Team Coach Life: Rachel Jackson

an artistic image of people sat on the floor surrounded by postit notes and laptops

 

The high-performance environments of Red Bull Racing and Silverstone were central to a development event designed and delivered by Leading Edge Performance for our multinational FMCG client’s Research & Development Leadership Team.

I was the Team Coach for their three-day event, building on a previous journey focusing on behaviours and purpose. This team play a vital role in getting new products to market within their organisation and have influence across design, testing, quality and production. They have huge accountability – along with the risk of reputational hit when things don’t go to plan or there’s a lack of clarity in the business around roles and responsibilities.

These senior leaders needed to clarify their profile within the business, focusing on what they wanted to be known for and what would define success for them. Upping efficiency as a team when together for meetings was also on the agenda.

 

Inspirational environments with real relevance

At Leading Edge Performance, we seek out incredible environments and locations that are highly relevant for the clients and teams we’re working with. The home of Red Bull Racing, in Milton Keynes, was spot on – a forward-looking company at the top of their technical game that gets products to market at speed. I heard a few “wows” as we entered the impressive event theatre, a colourful showcase of Red Bull F1 cars. Being in an environment that’s so different from the one we’re in day-to-day opens us up to new ways of thinking and doing things.

It was brilliant to see everyone in their element as they played with the drivers’ bespoke steering wheels, toured the state-of-the-art factory and heard from Red Bull’s Engineering Lead and Head of Mechanical Simulation about how they approach research and development: not fearing mistakes and moving at pace, all while continually looking forward and not being caught up with a need for formulised knowledge or documenting past ideas. This was refreshing and eye-opening for the team to hear.

They took away collective feelings of the need to move to an 80/20 way of thinking, to weaponise their data, and to be crystal clear with what ‘winning’ means for them as a senior team. This tapped into our stakeholder’s agreed event outcomes of needing to clarify the team’s profile and their definition of success.

The following day, we were at Silverstone – the legendary home of the British Grand Prix. When you book a conference room at Silverstone, you not only get a truly impressive view over the finish line but you also get to drive around the actual racetrack to get there! This went down very well with the team. Not to mention that they were able to spend their breaks watching Porsches fly round the track!

Leading Edge Performance focus on elevating client experience through environmental design, and the locations and outlooks chosen for this team provided interesting stimulus to encourage open conversation.

 

Building on the high-performance collaboration framework

With the finishing line just a glance away, we spent time exploring outputs from earlier discussions and activities, all aligned with the client’s high-performance collaboration framework. This provided a running thread for the event and guided discussions off the back of a pre-event diagnostic questionnaire of all six elements.

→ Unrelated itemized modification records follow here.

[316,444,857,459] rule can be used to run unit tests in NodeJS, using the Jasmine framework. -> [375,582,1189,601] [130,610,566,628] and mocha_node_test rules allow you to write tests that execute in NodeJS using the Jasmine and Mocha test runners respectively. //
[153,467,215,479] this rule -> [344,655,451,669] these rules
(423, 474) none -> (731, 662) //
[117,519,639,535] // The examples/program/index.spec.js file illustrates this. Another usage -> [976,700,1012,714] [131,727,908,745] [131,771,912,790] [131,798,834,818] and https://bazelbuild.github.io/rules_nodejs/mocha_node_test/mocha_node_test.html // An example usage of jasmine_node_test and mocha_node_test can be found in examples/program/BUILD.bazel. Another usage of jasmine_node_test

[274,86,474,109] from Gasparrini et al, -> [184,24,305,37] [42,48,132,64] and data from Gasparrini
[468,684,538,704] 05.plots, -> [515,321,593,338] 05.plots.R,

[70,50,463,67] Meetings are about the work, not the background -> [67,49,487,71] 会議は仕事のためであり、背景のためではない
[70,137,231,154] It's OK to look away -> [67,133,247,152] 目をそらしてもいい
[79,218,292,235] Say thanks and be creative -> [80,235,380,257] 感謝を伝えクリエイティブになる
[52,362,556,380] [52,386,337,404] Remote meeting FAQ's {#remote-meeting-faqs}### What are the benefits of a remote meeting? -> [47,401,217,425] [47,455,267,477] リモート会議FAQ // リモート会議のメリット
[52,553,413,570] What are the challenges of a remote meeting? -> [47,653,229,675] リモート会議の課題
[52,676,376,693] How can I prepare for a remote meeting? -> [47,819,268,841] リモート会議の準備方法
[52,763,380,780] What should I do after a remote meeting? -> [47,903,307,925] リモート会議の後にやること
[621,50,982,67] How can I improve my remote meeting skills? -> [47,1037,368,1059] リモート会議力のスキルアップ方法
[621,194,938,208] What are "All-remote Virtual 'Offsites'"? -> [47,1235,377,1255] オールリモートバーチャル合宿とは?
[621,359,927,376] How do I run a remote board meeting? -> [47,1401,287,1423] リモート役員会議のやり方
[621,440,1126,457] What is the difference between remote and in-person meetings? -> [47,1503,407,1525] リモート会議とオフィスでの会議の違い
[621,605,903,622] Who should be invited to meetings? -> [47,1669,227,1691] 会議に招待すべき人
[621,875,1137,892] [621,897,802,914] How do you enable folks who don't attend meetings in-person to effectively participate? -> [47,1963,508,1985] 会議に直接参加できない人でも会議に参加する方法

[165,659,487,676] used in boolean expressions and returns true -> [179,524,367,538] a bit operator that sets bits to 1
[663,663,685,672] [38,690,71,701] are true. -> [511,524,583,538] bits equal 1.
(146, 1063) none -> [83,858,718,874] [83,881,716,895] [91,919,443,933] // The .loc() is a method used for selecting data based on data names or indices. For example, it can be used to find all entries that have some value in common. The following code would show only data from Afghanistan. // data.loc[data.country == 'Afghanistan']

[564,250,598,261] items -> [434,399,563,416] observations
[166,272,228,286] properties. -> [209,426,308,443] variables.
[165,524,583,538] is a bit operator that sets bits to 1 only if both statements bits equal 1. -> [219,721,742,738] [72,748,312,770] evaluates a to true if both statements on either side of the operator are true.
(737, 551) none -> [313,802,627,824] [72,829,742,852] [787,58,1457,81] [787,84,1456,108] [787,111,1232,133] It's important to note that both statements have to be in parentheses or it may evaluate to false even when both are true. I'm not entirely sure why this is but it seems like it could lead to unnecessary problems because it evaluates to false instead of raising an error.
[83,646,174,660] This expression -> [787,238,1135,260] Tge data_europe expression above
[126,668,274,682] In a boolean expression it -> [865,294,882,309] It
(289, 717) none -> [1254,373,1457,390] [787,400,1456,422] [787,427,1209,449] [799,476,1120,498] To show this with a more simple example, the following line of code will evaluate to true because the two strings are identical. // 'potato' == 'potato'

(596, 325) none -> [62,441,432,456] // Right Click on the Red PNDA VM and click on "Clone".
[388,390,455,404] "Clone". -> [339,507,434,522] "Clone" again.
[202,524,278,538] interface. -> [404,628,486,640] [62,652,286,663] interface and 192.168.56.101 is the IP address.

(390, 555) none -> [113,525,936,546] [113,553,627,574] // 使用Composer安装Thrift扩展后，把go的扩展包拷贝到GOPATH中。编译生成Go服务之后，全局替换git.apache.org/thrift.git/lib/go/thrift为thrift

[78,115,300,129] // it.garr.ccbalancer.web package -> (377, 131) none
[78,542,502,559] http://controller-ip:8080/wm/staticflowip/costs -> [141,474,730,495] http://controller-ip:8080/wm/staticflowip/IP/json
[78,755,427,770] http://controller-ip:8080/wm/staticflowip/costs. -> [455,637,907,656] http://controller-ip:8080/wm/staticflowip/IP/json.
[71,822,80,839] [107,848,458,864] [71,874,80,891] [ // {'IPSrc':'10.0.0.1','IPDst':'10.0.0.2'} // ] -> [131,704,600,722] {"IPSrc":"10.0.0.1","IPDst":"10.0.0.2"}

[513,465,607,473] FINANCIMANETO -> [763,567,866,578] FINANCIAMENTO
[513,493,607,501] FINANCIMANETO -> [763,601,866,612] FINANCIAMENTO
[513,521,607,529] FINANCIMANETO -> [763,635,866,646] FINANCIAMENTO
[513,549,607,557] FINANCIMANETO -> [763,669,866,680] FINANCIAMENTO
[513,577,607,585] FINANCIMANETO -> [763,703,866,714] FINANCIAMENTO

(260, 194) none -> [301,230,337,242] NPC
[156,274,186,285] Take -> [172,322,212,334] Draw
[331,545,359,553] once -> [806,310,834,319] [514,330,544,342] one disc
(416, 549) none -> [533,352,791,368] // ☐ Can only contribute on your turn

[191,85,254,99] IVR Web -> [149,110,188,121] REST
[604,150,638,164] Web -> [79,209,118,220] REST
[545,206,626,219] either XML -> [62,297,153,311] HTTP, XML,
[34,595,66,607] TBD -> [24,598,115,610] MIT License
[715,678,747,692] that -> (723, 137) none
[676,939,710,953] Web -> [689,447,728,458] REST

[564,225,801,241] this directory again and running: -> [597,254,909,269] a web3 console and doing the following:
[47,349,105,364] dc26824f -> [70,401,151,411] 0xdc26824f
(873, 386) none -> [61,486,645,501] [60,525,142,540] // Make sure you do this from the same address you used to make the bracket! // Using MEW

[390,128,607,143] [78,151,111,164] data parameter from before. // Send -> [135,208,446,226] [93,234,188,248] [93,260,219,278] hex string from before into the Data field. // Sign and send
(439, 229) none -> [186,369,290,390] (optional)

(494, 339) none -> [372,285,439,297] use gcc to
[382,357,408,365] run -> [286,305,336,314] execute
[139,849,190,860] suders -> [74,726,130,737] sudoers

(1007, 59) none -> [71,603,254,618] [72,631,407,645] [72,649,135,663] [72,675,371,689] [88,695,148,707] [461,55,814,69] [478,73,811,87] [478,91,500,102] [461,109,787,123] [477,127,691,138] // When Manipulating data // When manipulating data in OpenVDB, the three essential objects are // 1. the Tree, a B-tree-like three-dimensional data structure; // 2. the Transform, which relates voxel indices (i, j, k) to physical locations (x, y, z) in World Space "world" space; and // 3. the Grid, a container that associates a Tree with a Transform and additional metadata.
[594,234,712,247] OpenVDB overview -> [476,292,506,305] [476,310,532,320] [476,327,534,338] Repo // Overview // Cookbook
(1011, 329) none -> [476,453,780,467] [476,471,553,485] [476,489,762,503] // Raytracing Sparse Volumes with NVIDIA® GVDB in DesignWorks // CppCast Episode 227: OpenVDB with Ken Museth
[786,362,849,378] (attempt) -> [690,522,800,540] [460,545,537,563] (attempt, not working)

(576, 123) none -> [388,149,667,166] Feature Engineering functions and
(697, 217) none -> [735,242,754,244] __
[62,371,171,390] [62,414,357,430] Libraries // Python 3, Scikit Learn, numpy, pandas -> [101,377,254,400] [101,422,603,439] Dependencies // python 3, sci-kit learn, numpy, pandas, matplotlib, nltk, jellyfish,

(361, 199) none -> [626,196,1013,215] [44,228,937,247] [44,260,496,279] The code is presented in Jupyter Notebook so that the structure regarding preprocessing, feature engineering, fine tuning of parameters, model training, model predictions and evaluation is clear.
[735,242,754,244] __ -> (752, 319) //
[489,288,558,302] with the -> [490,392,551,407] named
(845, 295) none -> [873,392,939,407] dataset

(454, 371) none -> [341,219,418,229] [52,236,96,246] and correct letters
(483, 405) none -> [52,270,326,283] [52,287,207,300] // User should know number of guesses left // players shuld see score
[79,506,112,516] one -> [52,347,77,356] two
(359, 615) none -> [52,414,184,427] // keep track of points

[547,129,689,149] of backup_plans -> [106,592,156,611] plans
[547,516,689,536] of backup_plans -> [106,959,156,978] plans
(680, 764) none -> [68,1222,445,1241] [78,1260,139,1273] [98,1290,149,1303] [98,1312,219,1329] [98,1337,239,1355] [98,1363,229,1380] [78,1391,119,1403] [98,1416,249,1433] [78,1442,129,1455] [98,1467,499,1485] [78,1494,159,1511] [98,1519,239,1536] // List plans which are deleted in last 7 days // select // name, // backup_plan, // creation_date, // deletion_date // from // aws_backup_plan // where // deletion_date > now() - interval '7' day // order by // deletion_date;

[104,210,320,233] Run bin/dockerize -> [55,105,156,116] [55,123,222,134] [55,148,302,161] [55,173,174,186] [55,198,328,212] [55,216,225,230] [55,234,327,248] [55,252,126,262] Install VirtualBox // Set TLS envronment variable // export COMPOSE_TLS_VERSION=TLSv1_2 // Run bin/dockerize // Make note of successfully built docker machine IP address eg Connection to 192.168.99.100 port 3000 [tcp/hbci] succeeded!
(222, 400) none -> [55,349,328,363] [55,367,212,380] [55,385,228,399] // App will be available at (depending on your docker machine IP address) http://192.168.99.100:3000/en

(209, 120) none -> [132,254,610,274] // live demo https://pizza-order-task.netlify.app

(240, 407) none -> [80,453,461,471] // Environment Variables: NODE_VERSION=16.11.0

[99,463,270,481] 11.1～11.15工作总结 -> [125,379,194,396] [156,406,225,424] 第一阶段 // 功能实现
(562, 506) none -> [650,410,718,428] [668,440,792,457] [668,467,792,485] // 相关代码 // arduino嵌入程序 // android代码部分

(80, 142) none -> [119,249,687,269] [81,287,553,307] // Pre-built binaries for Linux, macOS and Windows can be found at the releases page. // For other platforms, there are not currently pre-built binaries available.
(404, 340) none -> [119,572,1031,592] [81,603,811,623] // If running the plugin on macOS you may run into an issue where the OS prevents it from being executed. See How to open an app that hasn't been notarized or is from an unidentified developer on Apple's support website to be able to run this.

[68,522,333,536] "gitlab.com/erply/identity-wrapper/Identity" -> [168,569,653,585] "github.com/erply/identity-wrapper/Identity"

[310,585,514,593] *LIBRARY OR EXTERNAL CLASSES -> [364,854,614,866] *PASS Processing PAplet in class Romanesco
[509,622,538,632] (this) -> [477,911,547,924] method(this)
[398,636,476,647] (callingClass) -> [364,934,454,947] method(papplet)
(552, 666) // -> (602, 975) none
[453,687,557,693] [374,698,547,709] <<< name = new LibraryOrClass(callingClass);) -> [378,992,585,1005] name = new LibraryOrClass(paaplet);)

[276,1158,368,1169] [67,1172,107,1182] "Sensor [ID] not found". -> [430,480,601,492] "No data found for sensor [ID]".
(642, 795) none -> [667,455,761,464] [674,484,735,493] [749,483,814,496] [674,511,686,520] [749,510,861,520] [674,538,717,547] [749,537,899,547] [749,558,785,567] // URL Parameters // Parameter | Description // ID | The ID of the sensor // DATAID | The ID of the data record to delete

I based one session on Patrick Lencioni’s Five Dysfunctions of a Team model, tasking the team to ‘look in the mirror’ and discuss how the five themes of inattention to results, avoidance of accountability, lack of commitment, fear of conflict and absence of trust show up in their team.

On our ‘State of the Nation’ walks, they talked about what they’re seeing in their roles and the trends, and what needs to be done. Tensions caused by being a matrixed team – one that reports both centrally/functionally and regionally – constantly pull them in opposing directions, meaning they avoid trying to resolve conflict or giving each other feedback, even though their strong desire is to be a cohesive, high-performing team.

Using the X and Y betting game activity, we focused on how, when everyone bets ‘X’, everyone gets a good outcome, but when some bet ‘X’ and some bet ‘Y’, only some win and it’s a worse outcome overall. I always enjoy running this activity. It’s a lovely way of saying “unless we’re all on the same page, we’ll stand on each other’s feet”, and it naturally opens up conversations about interdependencies and where it’s important to align or not important to align.

All the above prepped the team well for the closing activity at Silverstone: the Pitstop Challenge! This was perfectly suited to the team’s desire to work cohesively towards a shared goal and embrace what it means to win collectively.

They delivered some impressive performances and thoroughly deserved their time on the podium – a once-in-a-lifetime opportunity. Photos of them celebrating their success quickly circulated throughout the Senior Leadership Team’s internal comms channels, much to R&D’s delight!